Column: Circus City millennial says GOP should focus on ‘big tent’
Published 7:25 pm Friday, October 23, 2015
- Miami Co. Republican Chairman Ethan Manning is one of Indiana's 11 presidential electors in the Electoral College.
PERU, Ind. — Ethan Manning can trace his interest in politics to the day he checked out the book “Facts and Fun about Presidents” from this small town’s library and quickly became a fan of Teddy Roosevelt.
By age 9, he was following the presidential race and wishing he was old enough to vote for George W. Bush. At 18, he was traveling the state and stumping for GOP congressional candidates.
At 21, he was staffing a district office for U.S. Sen. Richard Lugar, before moving onto to stump for Gov. Mike Pence.
And, at 22, he was elected chairman of the local Republican Party in his home county. Last year, voters put him on the Miami County Council.
“I think I was born a Republican,” said Manning, now 23.
He plans to stay that way, as he juggles his paying job as an auctioneer and real estate broker — plus work on the family cattle farm.
He aspires to higher office in years to come. But he also worries that his party isn’t doing enough to keep people like him — millennials, ages 19 to 30, who are far less likely than older generations to identify as Republicans.
“We need to be a lot more inclusive as a party,” said Manning. “I believe in the ‘big tent’ philosophy.”
It was a bit of pun.
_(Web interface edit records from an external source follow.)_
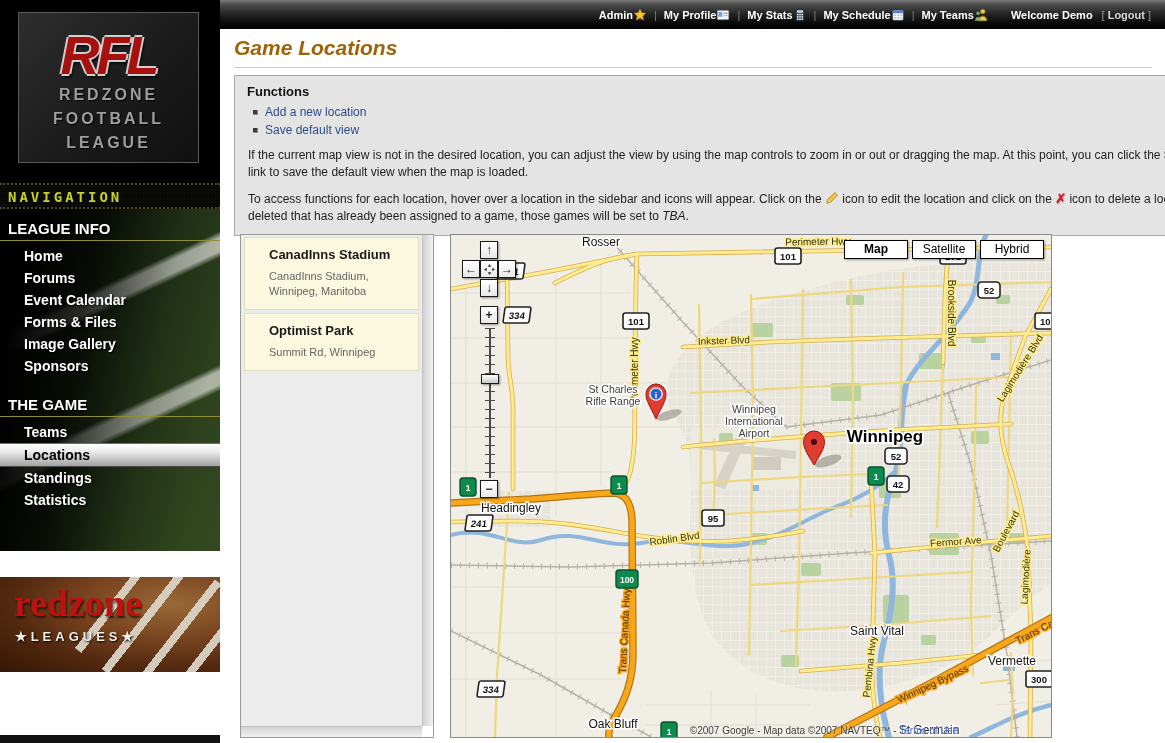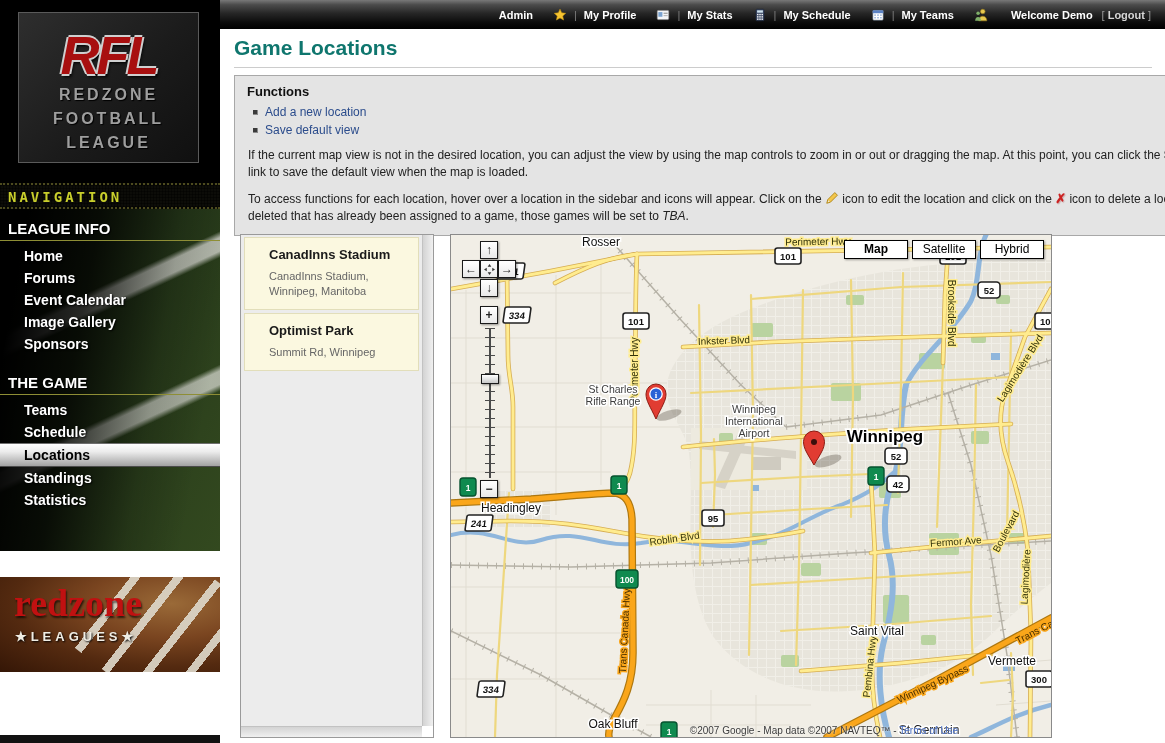"Admin" .tb-item { gap: 20px -> 0 }
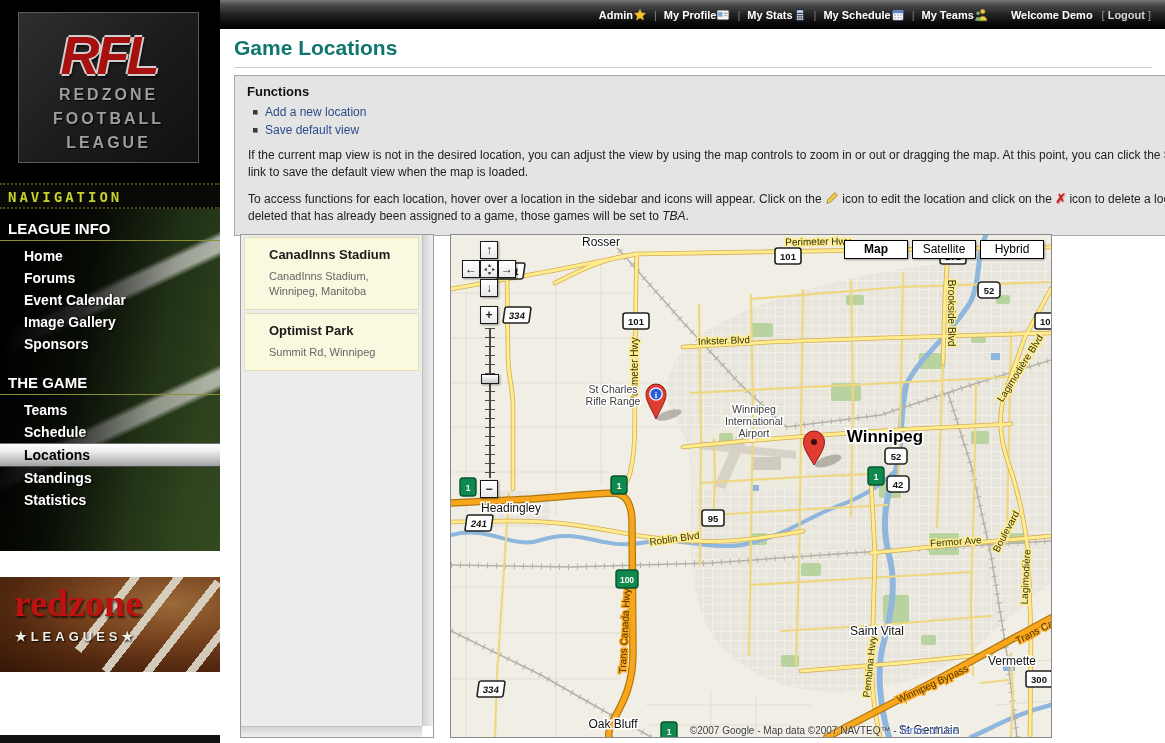"Game Locations" .page-title { color: #0f766e -> #a16207; font-style: none -> italic }
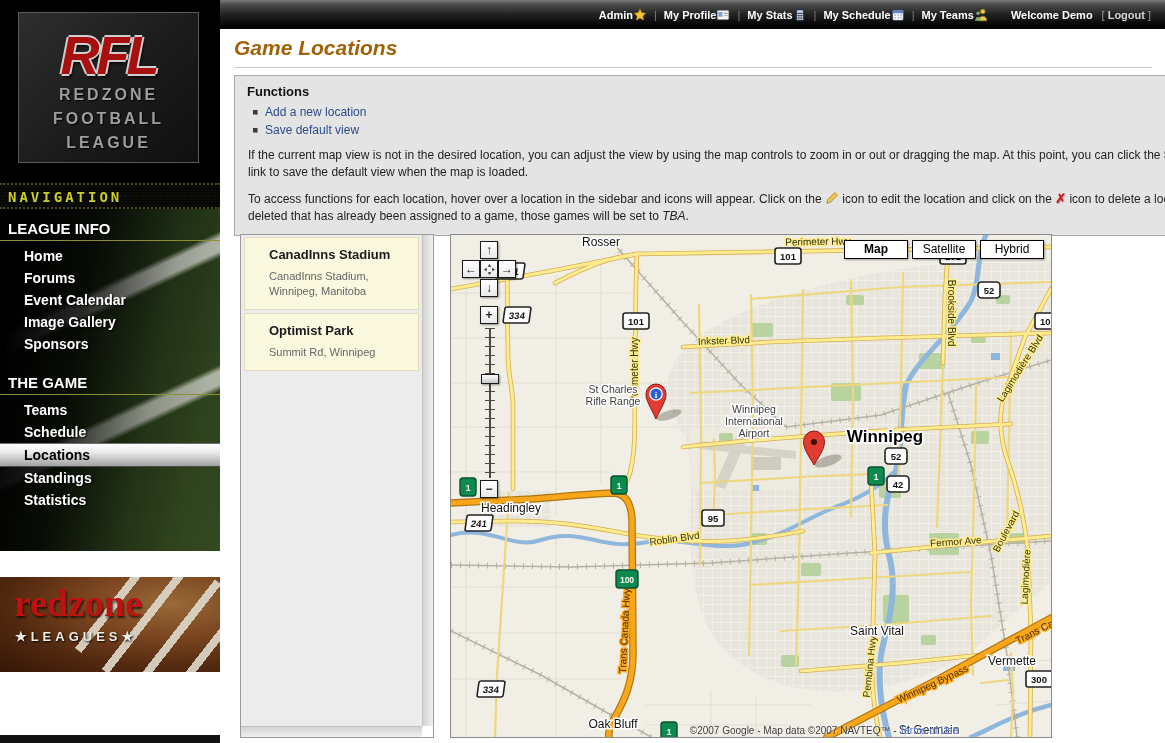"Forms & Files" div.nav-item { html: none -> <div>Forms &amp; Files</div> }
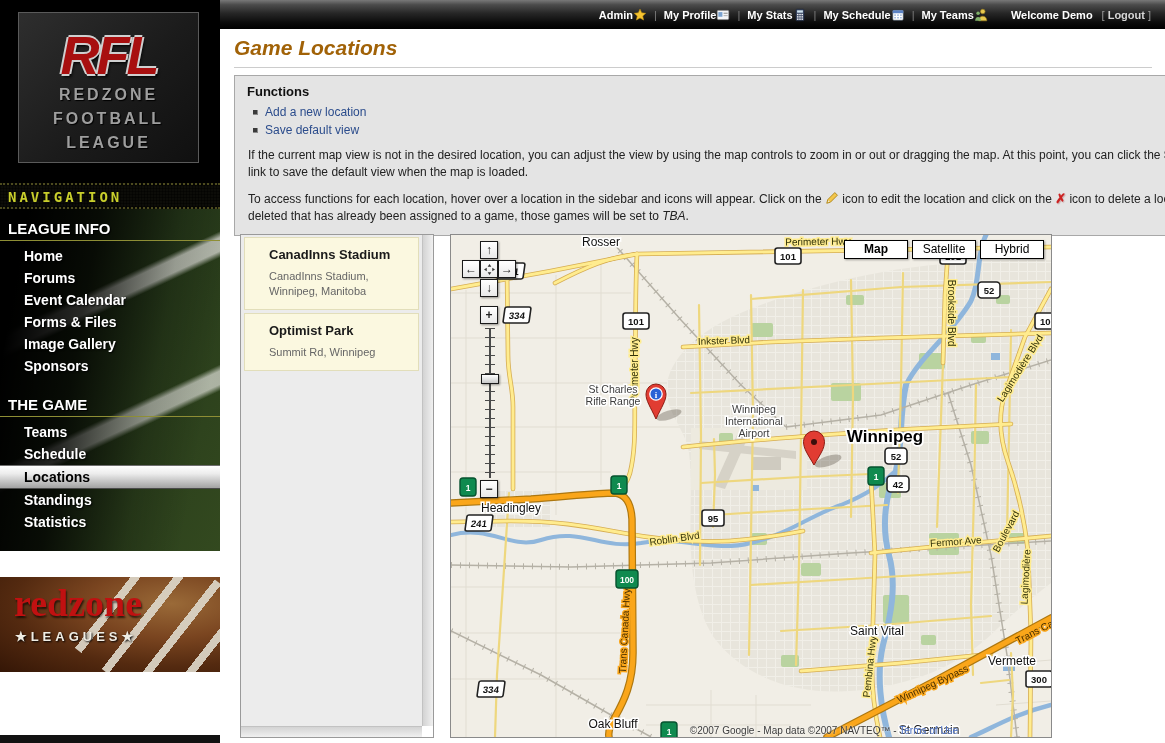"Schedule" div.nav-item { html: <div>Schedule</div> -> none }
The county GOP chairman’s office is located in the Peru Circus City Festival complex, located under a big tent-like roof, which celebrates the city’s past as winter headquarters to seven of the world’s major circuses.
Manning fears the Republican presidential primary has turned into a circus gone bad. Leading candidate Donald Trump may be entertaining, but Manning calls him “damaging for the Republican brand.”
Manning said Trump’s anti-immigration rhetoric — he’s called undocumented Mexican immigrants “criminals, drug dealers and rapists” — was particularly alarming.
Manning said he’s read the so-called autopsy report, commissioned by Reince Priebus, chairman of the Republican National Committee, in the wake of President Obama’s 2012 reelection.
The authors delivered scathing criticism of a party that has marginalized itself from an increasingly diverse voter base, making it increasingly difficult for Republicans to win a presidential election in the near future.
Especially important to Manning was the report’s finding that young voters see the GOP as “scary,” “narrow-minded” “out of touch” and, most painfully, a party of “stuffy old men.”
“On the national level, we’ve got a perception problem, there’s no denying that,” he said.
Manning describes himself as “a realistic conservative,” likening his views to this of two of his political heroes, Lugar and former Gov. Mitch Daniels.
He appreciated Lugar’s willingness to work across the aisle, which got the senator in trouble with party ideologues in his failed 2012 re-election campaign.
He also appreciated Daniels’ 2010 call to fellow Republicans for a “truce” on divisive social issues so they could focus on fiscal ones. That call got Daniels in trouble with party ideologues, too.
But that resonated for Manning, who comes from a part of the state hit hard by the 2008 recession and still in recovery.
He’d like to hear Republicans talk less about opposition to gay rights, for example, and more about their opposition to crushing student-loan debt.
“Economic issues affect 100 percent of the people,” he said. “If anything, we need to be focusing more in economic issues.”
Personally, Manning said he’d like to focus on getting more young people engaged in the political process.
It won’t be easy. Recent studies of millennial voters, including one this year by the Institute of Politics at Harvard, found that few believe voting is an effective means of changing society.
“I think the opposite way,” Manning said. “Whether we like it or not, government touches almost every part of our lives. What we need is more good people serving in government.”